What we do

The laboratory is divided into several sections according to the cell -communication system examined and the potential translational approach

  1. The role of gap junctional communication in the pathogenesis of several kinds of dementia (NeuroHIV, ALS, MS, Alzheimer’s and Parkinson’s disease). Our Laboratory is a pioneer on the examination of gap junctional communication in dementias and HIV. We recently described that several diseases, including neuroHIV, “highjack” this communication system to spread toxicity to neighboring cells. Our data demonstrate that bystander cell toxicity is essential to trigger and spread cognitive disease.  Normally, gap junctional communication is shut down in pathological conditions. However, dementias are different. Thus, our main goal is to block this exacerbated cell to cell communication or reduce the formation of the toxic molecules transmitted by gap junction channels into healthy cells to reduce the devastating consequences of dementia like diseases in the population.

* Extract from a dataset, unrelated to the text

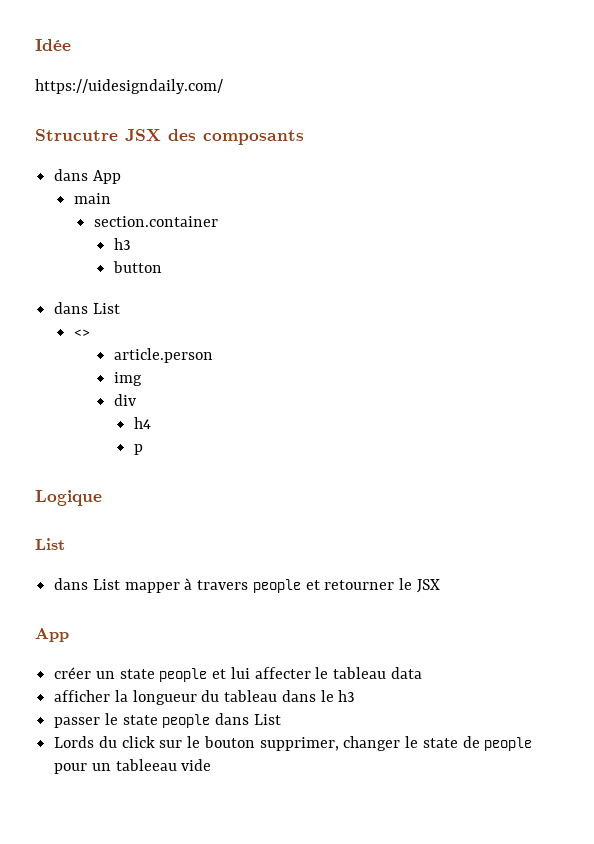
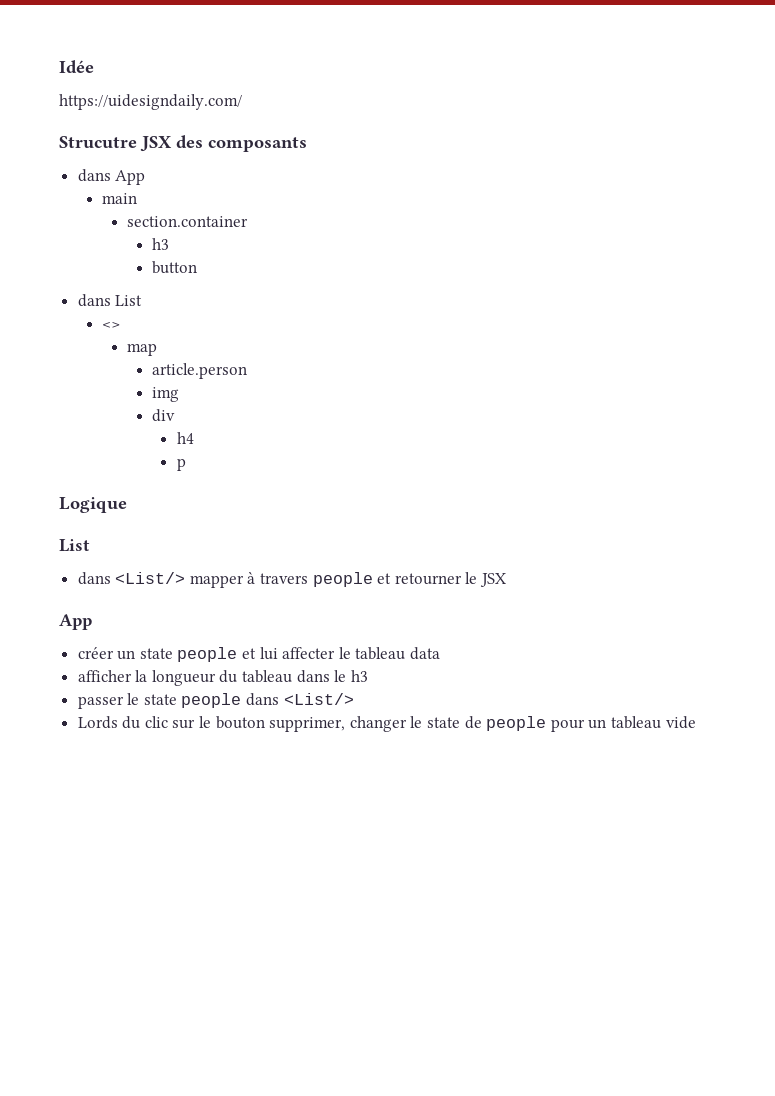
(91, 333) none -> [127,343,158,356] // map
[92,579,120,590] List -> [115,572,186,584] <List/>
[253,714,281,725] List -> [283,693,354,705] <List/>
[121,736,155,748] click -> [144,716,168,728] clic
[115,759,177,771] tableeau -> [610,716,661,729] tableau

  2.  The role of pannexin-1 channels, purinergic receptors, and ATP as the main target to prevent HIV infection, and associated diseases. Our unique studies identify that pannexin-1 channels are essential for HIV entry, spread, and viral reactivation.  In healthy conditions, pannexin-1 channels are mostly in a closed stage. Thus, pannexin-1 channels could be a perfect therapeutic target becasue is not active in the healthy population. However, upon HIV infection or reactivation the channel become open and active. We identified that this channel can be used as an alternative target to reduce HIV infection and its consequences. We are currently testing several compounds to block this channel to alleviate the devastating consequences of HIV infection. We expect to produce an additional treatment for antiretroviral treatment to avoid most of the aging complications observed in the HIV infected population.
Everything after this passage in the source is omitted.